* **Records for this exercise**
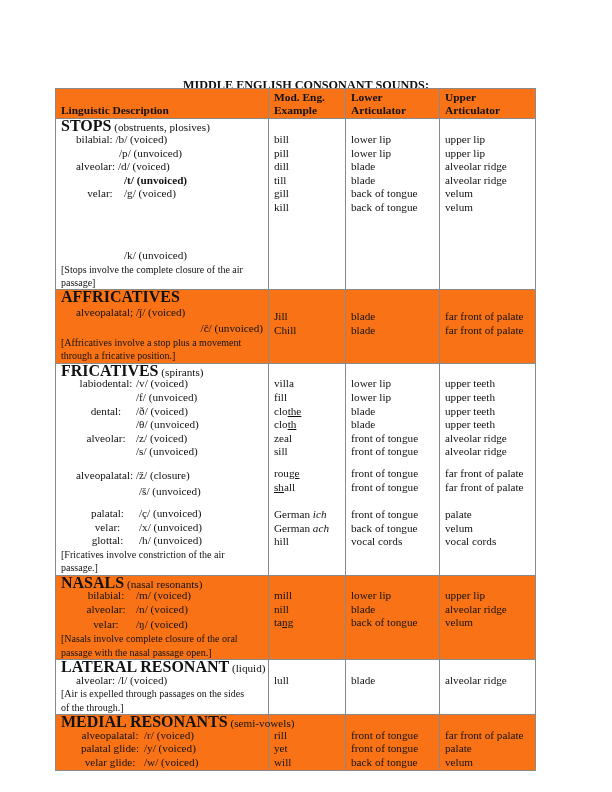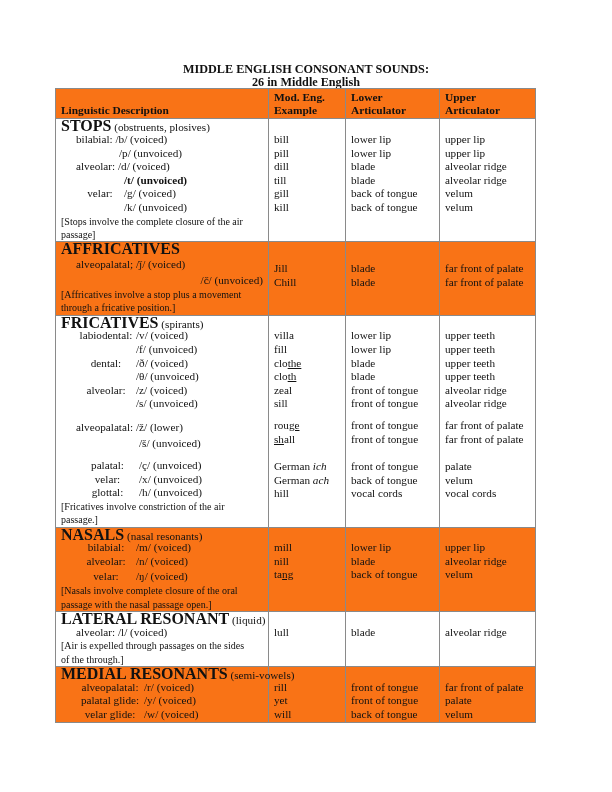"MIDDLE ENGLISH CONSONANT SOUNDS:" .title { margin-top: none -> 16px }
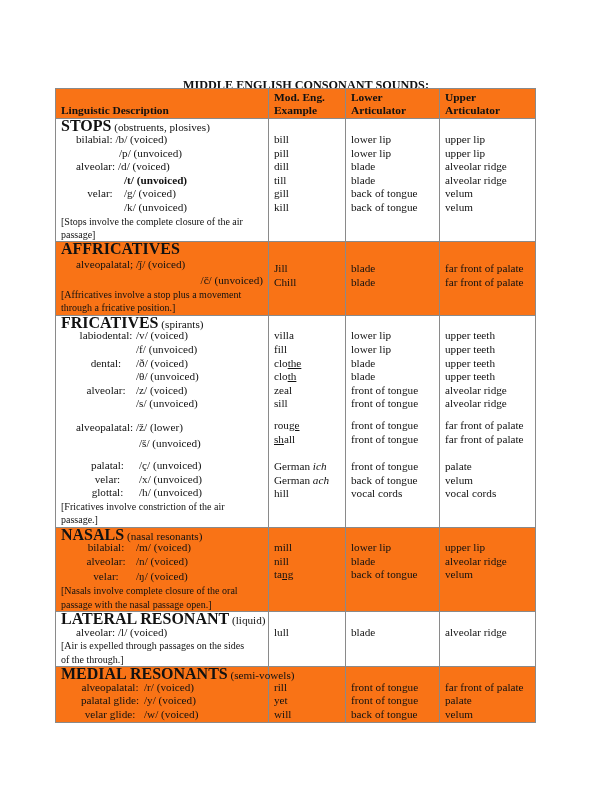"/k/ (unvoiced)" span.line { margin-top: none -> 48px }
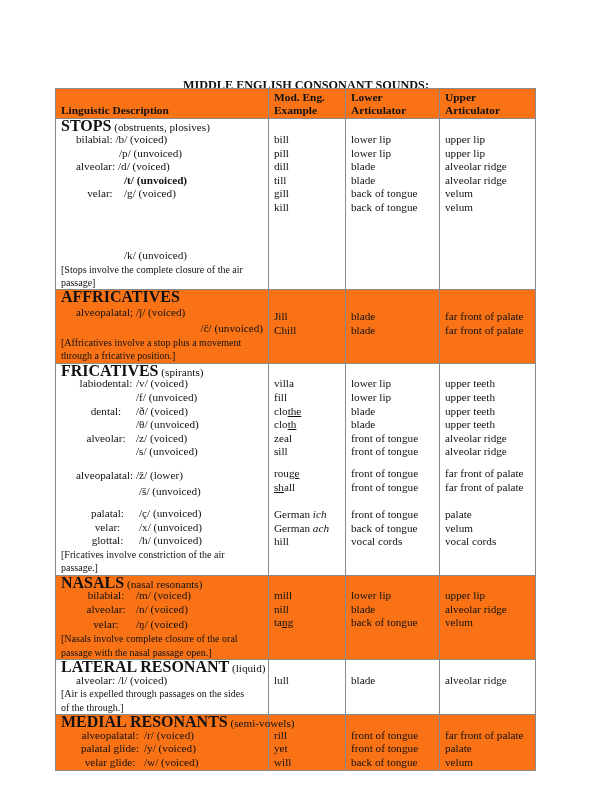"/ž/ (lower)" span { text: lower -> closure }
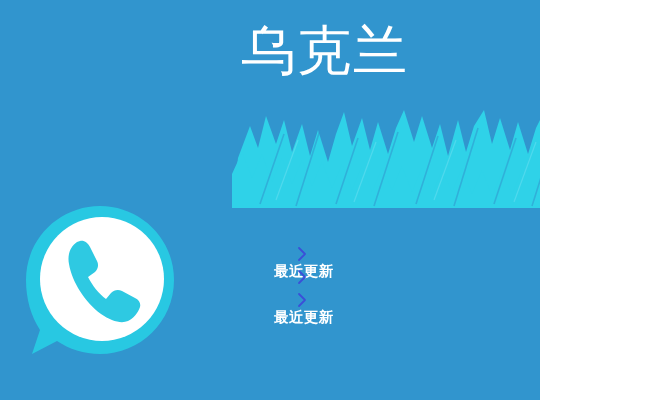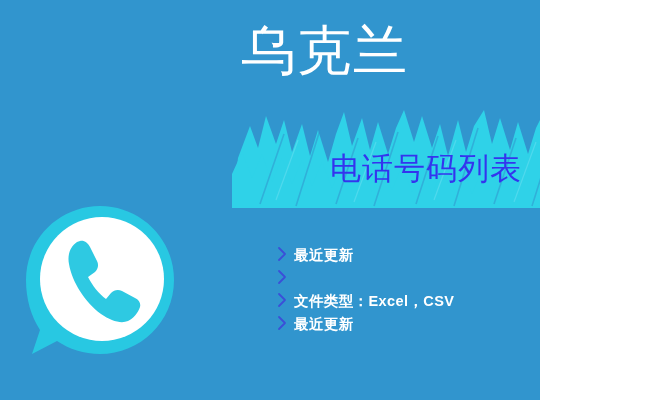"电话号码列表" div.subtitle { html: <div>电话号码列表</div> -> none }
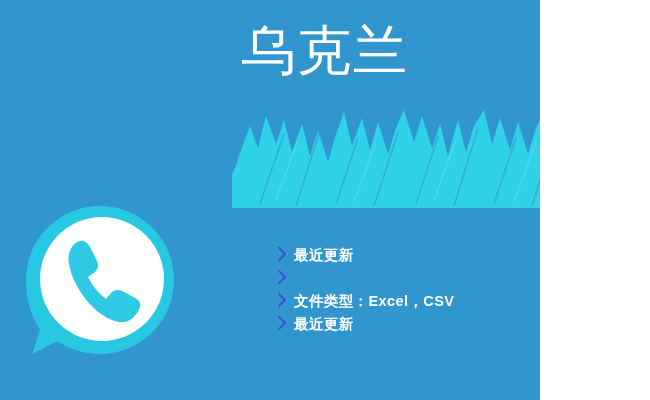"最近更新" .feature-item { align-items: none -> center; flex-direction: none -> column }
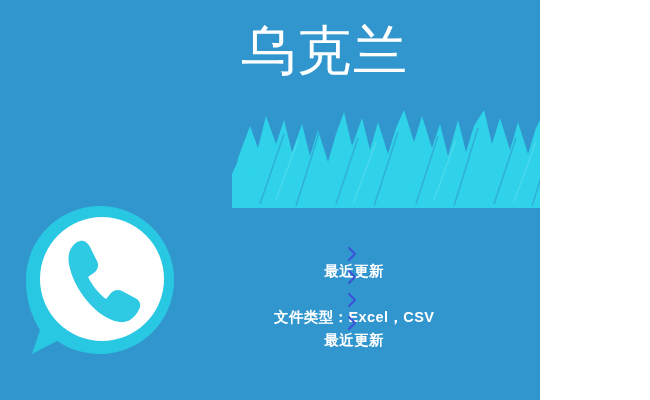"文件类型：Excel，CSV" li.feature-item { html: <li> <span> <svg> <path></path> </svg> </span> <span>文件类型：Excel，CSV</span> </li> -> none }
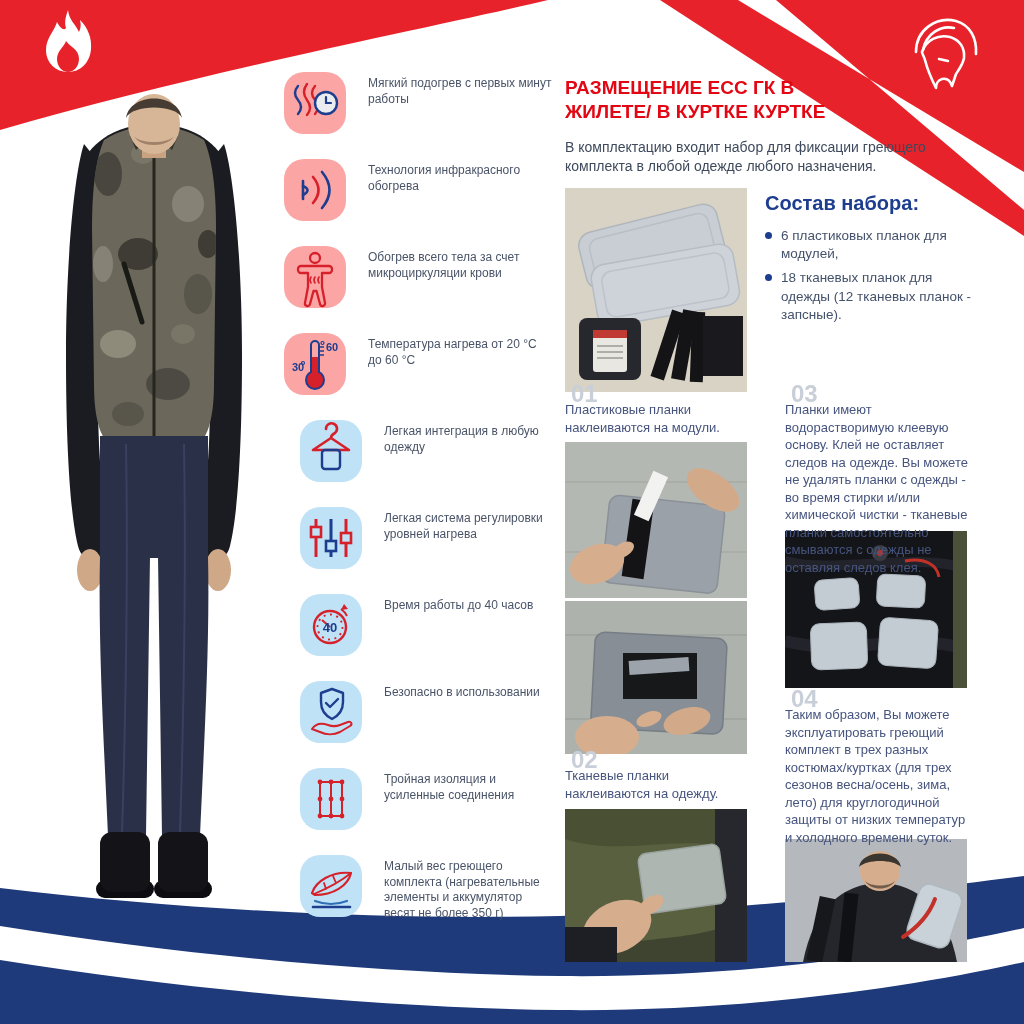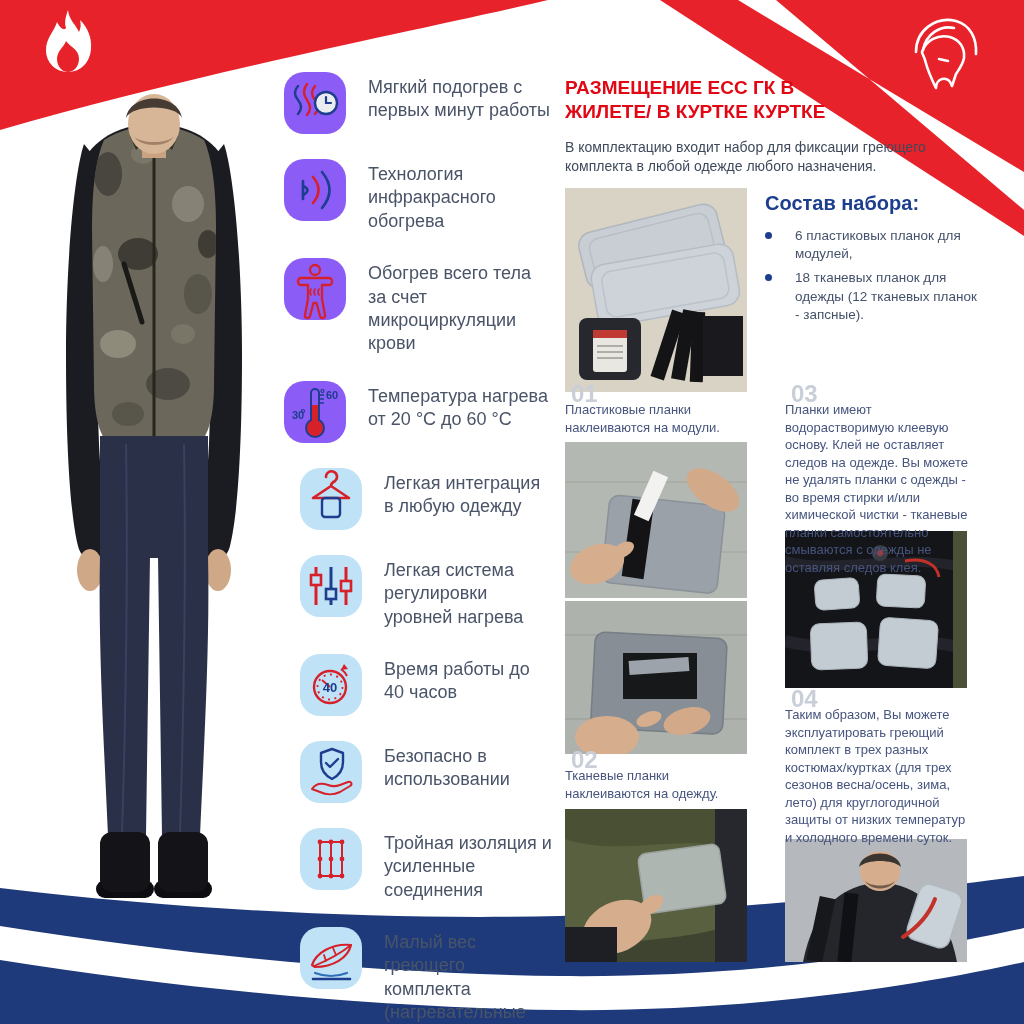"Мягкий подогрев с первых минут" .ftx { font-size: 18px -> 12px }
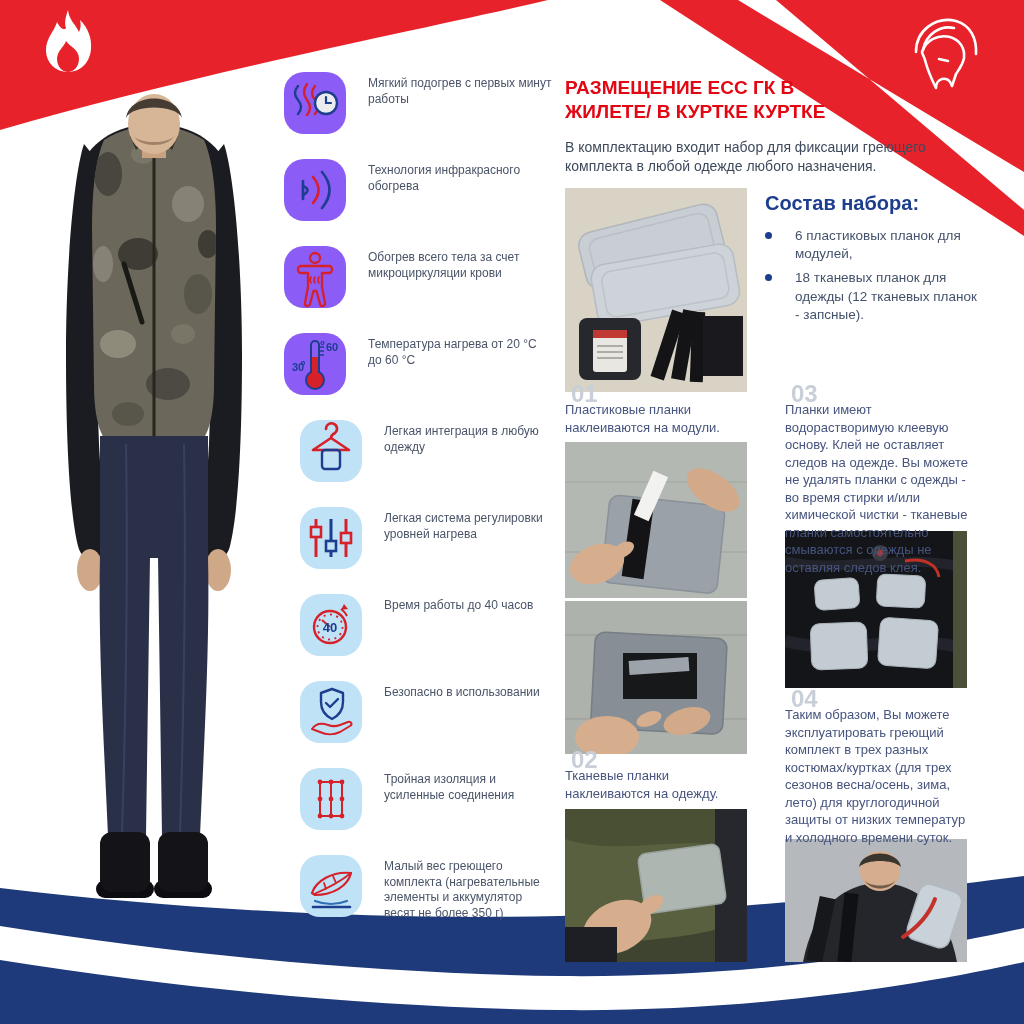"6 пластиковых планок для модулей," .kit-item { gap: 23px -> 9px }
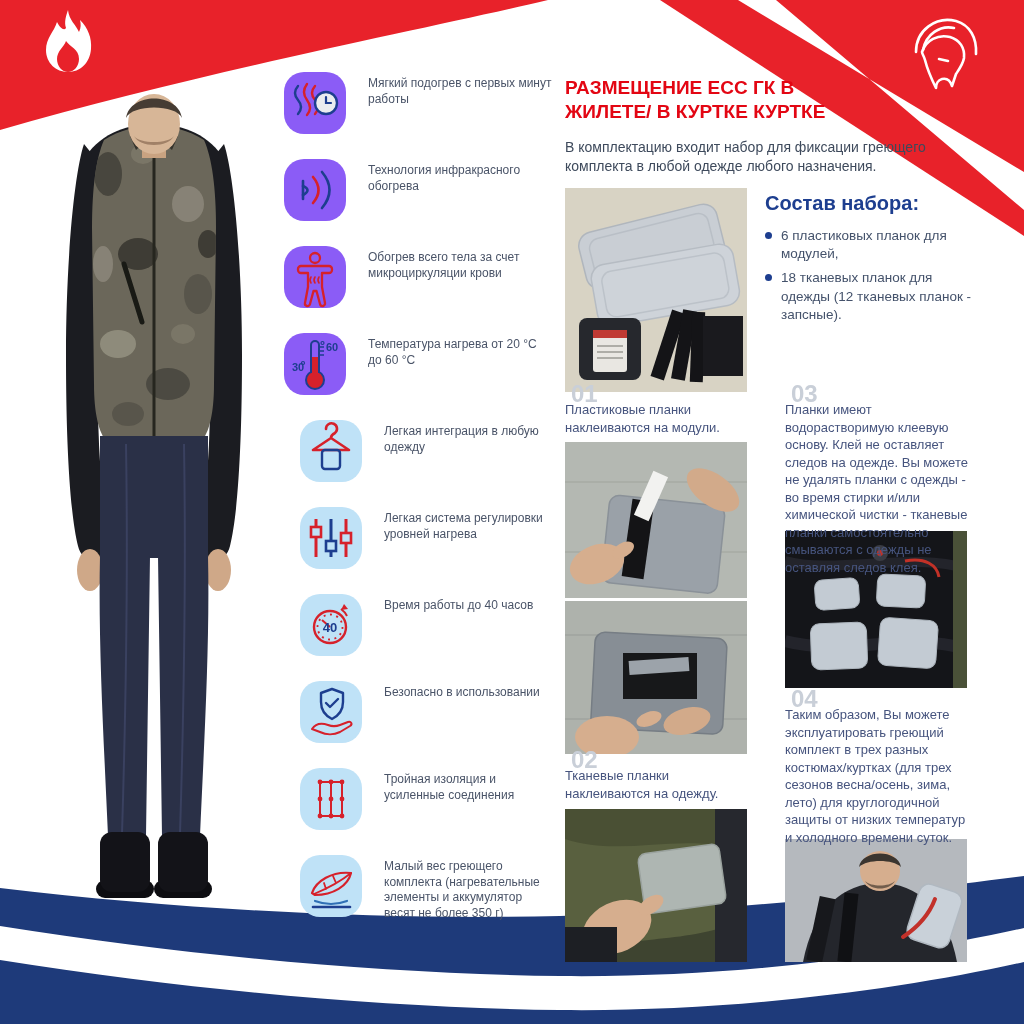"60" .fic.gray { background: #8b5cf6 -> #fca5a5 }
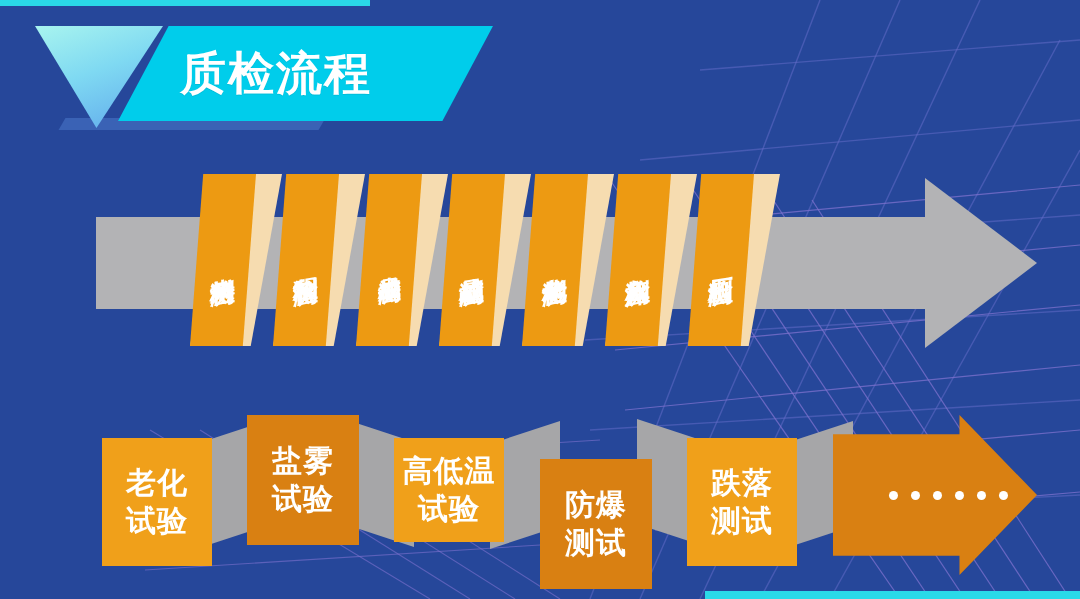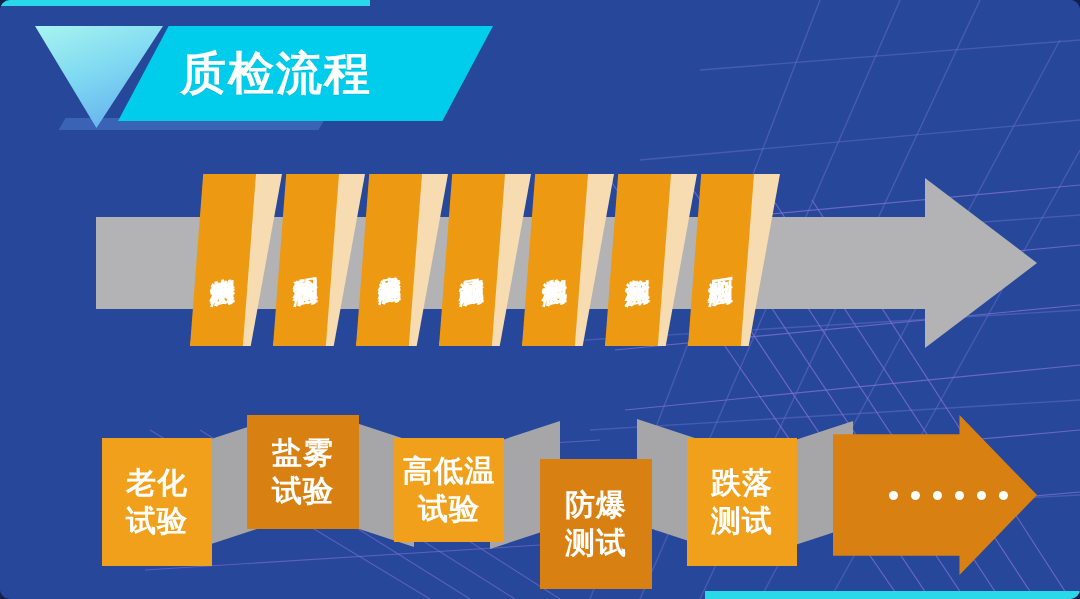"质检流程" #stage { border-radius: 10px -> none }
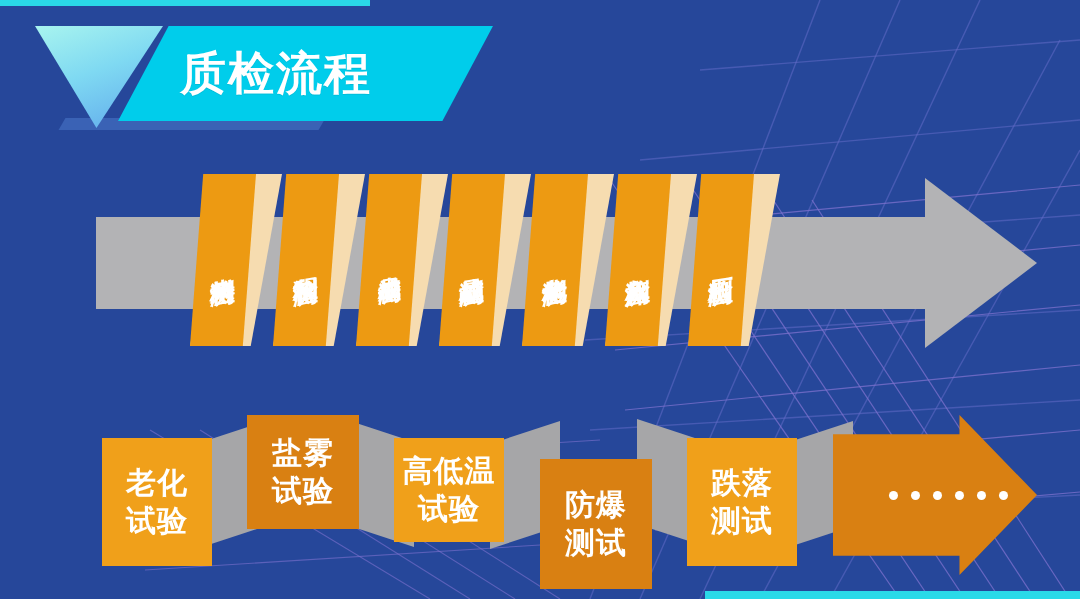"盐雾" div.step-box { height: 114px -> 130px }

* **What to do**
Reproduce each line above exactly, but not a single picture.

* **Solution**
"MIDDLE ENGLISH CONSONANT SOUNDS:" .title { margin-top: none -> 16px }
"/k/ (unvoiced)" span.line { margin-top: none -> 48px }
"/ž/ (lower)" span { text: lower -> closure }
"电话号码列表" div.subtitle { html: <div>电话号码列表</div> -> none }
"最近更新" .feature-item { align-items: none -> center; flex-direction: none -> column }
"文件类型：Excel，CSV" li.feature-item { html: <li> <span> <svg> <path></path> </svg> </span> <span>文件类型：Excel，CSV</span> </li> -> none }
"Мягкий подогрев с первых минут" .ftx { font-size: 18px -> 12px }
"6 пластиковых планок для модулей," .kit-item { gap: 23px -> 9px }
"60" .fic.gray { background: #8b5cf6 -> #fca5a5 }
"质检流程" #stage { border-radius: 10px -> none }
"盐雾" div.step-box { height: 114px -> 130px }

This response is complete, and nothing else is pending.